**THE TASK**
Please give back word for word the lines below, from the first one through the one with "[128,457,637,471] them, but".

(Change detection data)
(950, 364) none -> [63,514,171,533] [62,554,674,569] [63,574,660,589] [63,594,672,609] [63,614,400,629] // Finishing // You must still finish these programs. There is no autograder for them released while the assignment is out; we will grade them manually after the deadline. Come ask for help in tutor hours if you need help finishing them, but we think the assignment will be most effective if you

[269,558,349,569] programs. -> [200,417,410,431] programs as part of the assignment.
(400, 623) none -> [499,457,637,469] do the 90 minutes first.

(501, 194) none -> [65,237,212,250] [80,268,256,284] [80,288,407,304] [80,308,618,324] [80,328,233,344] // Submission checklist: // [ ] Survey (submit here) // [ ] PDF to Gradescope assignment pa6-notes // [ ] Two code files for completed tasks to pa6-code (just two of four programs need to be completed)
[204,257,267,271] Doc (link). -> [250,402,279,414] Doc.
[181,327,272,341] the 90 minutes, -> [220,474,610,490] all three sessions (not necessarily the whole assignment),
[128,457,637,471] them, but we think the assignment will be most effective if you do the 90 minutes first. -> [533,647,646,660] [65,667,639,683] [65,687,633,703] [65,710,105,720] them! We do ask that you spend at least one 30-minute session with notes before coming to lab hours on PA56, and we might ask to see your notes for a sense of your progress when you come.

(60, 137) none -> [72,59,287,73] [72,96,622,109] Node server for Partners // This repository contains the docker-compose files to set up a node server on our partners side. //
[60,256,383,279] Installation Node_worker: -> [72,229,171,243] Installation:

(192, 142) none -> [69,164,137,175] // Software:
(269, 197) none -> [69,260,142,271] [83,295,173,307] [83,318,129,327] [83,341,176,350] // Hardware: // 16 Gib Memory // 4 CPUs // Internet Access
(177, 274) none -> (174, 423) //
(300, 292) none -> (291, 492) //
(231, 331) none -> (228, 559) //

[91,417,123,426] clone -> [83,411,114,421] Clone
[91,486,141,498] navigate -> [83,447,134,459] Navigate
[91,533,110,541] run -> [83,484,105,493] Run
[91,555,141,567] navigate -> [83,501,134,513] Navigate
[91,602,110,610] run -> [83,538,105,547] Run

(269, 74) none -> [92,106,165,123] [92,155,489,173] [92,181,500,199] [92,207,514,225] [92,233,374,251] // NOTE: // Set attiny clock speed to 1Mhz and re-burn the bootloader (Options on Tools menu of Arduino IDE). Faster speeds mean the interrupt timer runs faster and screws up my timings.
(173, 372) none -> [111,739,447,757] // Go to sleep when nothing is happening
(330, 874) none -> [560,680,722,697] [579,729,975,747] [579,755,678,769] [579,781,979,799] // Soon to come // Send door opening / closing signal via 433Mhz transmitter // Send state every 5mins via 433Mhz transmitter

**RESPONSE AREA**
(950, 364) none -> [63,514,171,533] [62,554,674,569] [63,574,660,589] [63,594,672,609] [63,614,400,629] // Finishing // You must still finish these programs. There is no autograder for them released while the assignment is out; we will grade them manually after the deadline. Come ask for help in tutor hours if you need help finishing them, but we think the assignment will be most effective if you

[269,558,349,569] programs. -> [200,417,410,431] programs as part of the assignment.
(400, 623) none -> [499,457,637,469] do the 90 minutes first.

(501, 194) none -> [65,237,212,250] [80,268,256,284] [80,288,407,304] [80,308,618,324] [80,328,233,344] // Submission checklist: // [ ] Survey (submit here) // [ ] PDF to Gradescope assignment pa6-notes // [ ] Two code files for completed tasks to pa6-code (just two of four programs need to be completed)
[204,257,267,271] Doc (link). -> [250,402,279,414] Doc.
[181,327,272,341] the 90 minutes, -> [220,474,610,490] all three sessions (not necessarily the whole assignment),
[128,457,637,471] them, but we think the assignment will be most effective if you do the 90 minutes first. -> [533,647,646,660] [65,667,639,683] [65,687,633,703] [65,710,105,720] them! We do ask that you spend at least one 30-minute session with notes before coming to lab hours on PA56, and we might ask to see your notes for a sense of your progress when you come.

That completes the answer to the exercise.